How does your work raise awareness of human impacts on pollinators? Particularly in the sense of degradation of habitat.
There is often confusion as to whether the insects in my work are real. Yes, they are, although they are dead and dried. The colors are their natural color. I have not painted them. I have spent considerable time in Southeast Asia, particularly Thailand and Malaysia where most of the insects I work with come from. While none of these species are endangered, it is important to note that their habitat is under assault. Unsurprisingly, forests play second fiddle to human demands for agriculture and urbanization. Intellectually we recognize that forests are the lungs of the planet but not enough is being done to protect this precious resource.

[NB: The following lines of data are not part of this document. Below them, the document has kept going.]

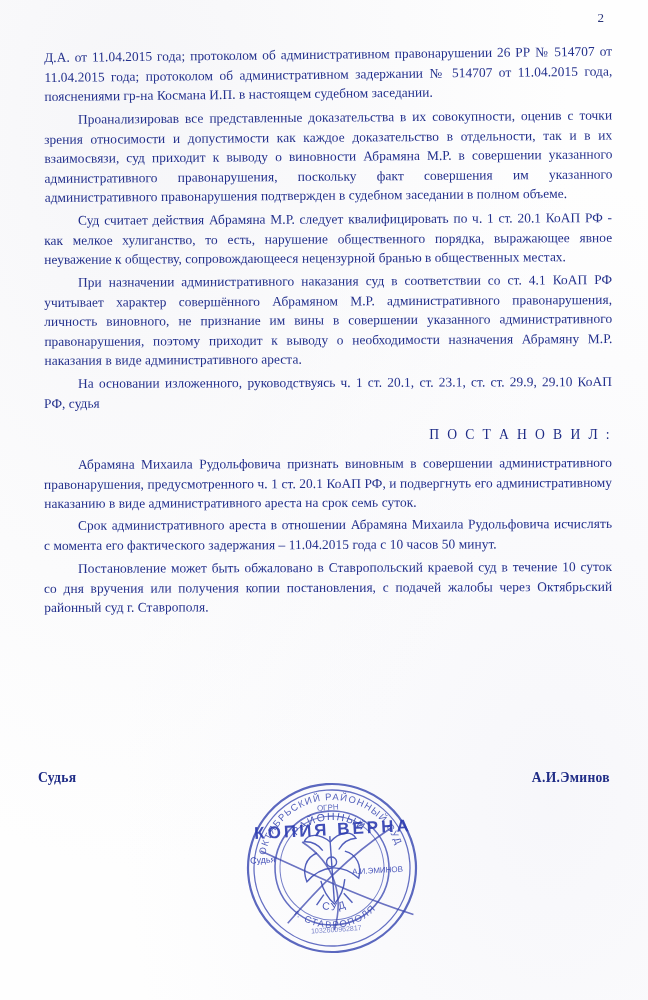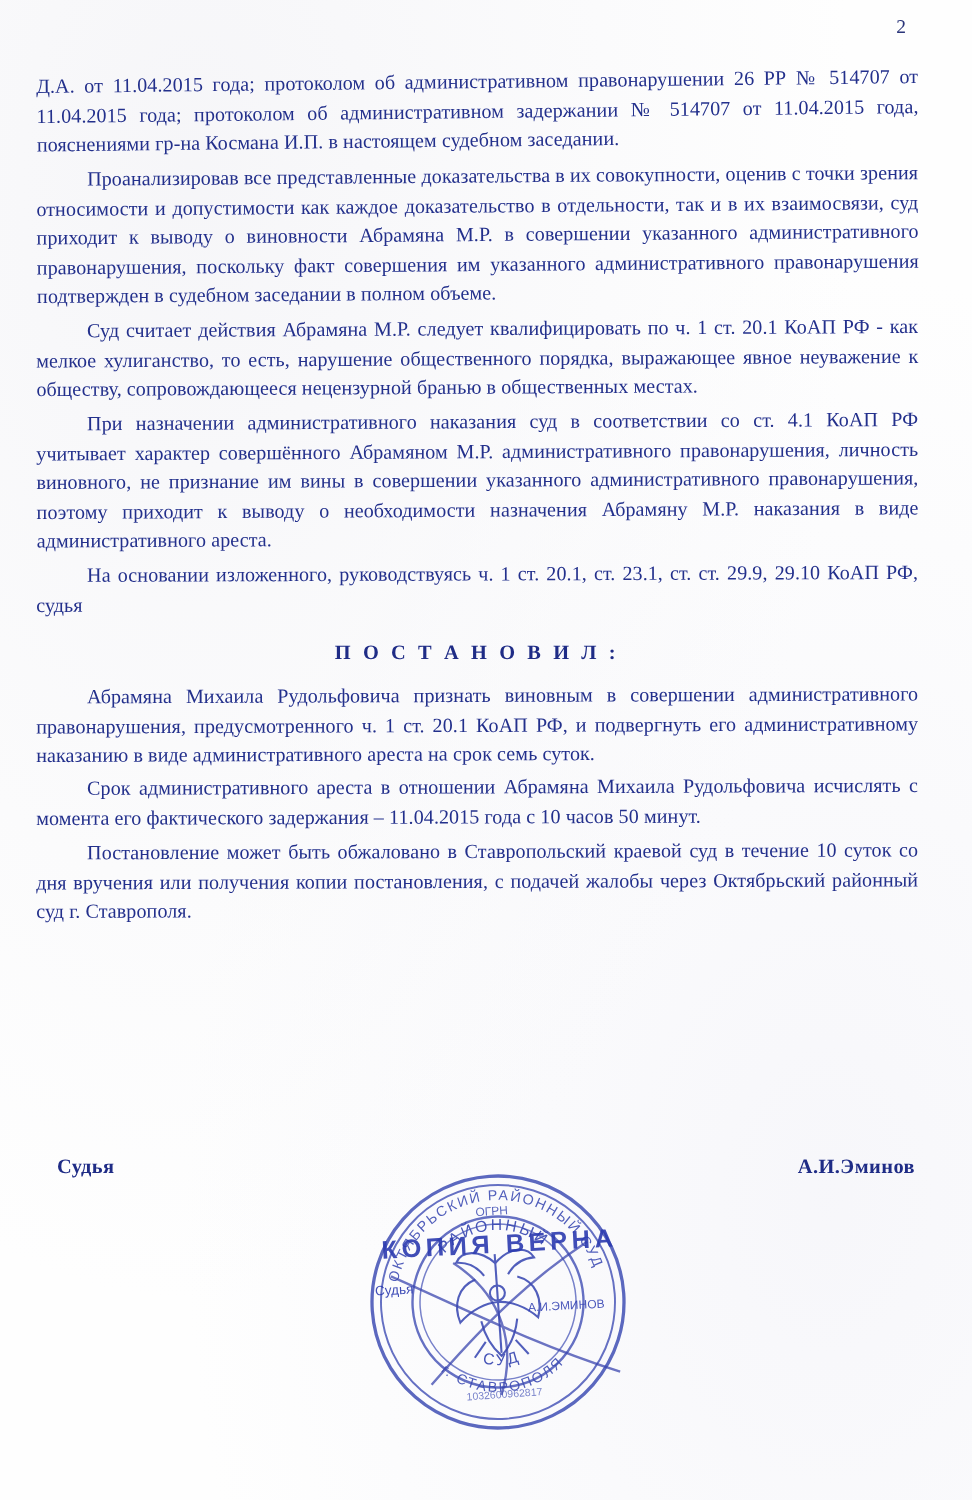--- a/index.html
+++ b/index.html
@@ -26,21 +26,21 @@
   .page-number {
     position: absolute;
     top: 10px;
     right: 44px;
     font-size: 13px;
     color: #2a357a;
     font-family: "Liberation Serif", serif;
   }
   .content {
     position: absolute;
-    left: 24px;
+    left: 44px;
     right: 36px;
     top: 48px;
   }
   p {
     margin: 0 0 2px 0;
     text-align: justify;
     text-justify: inter-word;
     font-size: 13.4px;
     line-height: 19.6px;
     color: #23308c;
@@ -51,22 +51,22 @@
   }
   p.block {
     margin-bottom: 3px;
   }
   .rot-a { transform: rotate(-0.65deg); transform-origin: left top; }
   .rot-b { transform: rotate(-0.45deg); transform-origin: left top; }
   .rot-c { transform: rotate(-0.3deg); transform-origin: left top; }
   .rot-d { transform: rotate(-0.2deg); transform-origin: left top; }
   .ruling {
     margin: 14px 0 12px 0;
-    text-align: center;
-    font-weight: bold;
+    text-align: right;
+    font-weight: normal;
     font-size: 13.6px;
     letter-spacing: 2.4px;
     color: #1f2c86;
   }
   .sign-row {
     position: absolute;
     left: 38px;
     right: 38px;
     top: 770px;
     display: flex;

Virtually every insect on the endangered species list is there because of loss of habitat.
Many people who visit my exhibitions were never aware that such unusual insects exist. I hope that my exhibition will get them excited and perhaps they will be motivated to get involved with one of the many rain forest preservation projects out there. I would also like people to think about their own environment and behavior. How is urban and suburban encroachment affecting wildlife big and small in your neighborhood? It is easy to take up the case of larger mammals, birds and fish, but what about smaller creatures who have an important role in the ecosystem to play, be it pollinating flowers or helping in the decomposition of various matter?